> [Exercise details]: Could you filter the material and copy every line where the word "vuex" occurs?
#### Records supplied ####
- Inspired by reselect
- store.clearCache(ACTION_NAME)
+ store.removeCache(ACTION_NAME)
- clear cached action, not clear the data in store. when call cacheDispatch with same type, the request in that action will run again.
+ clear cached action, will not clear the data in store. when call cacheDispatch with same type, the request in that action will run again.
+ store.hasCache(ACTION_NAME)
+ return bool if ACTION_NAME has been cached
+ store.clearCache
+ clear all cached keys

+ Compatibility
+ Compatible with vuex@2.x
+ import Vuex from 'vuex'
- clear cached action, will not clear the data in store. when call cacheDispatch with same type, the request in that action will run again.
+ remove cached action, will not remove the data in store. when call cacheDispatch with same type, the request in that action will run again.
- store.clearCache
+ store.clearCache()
####
> [Answer box]:
+ Compatible with vuex@2.x
+ import Vuex from 'vuex'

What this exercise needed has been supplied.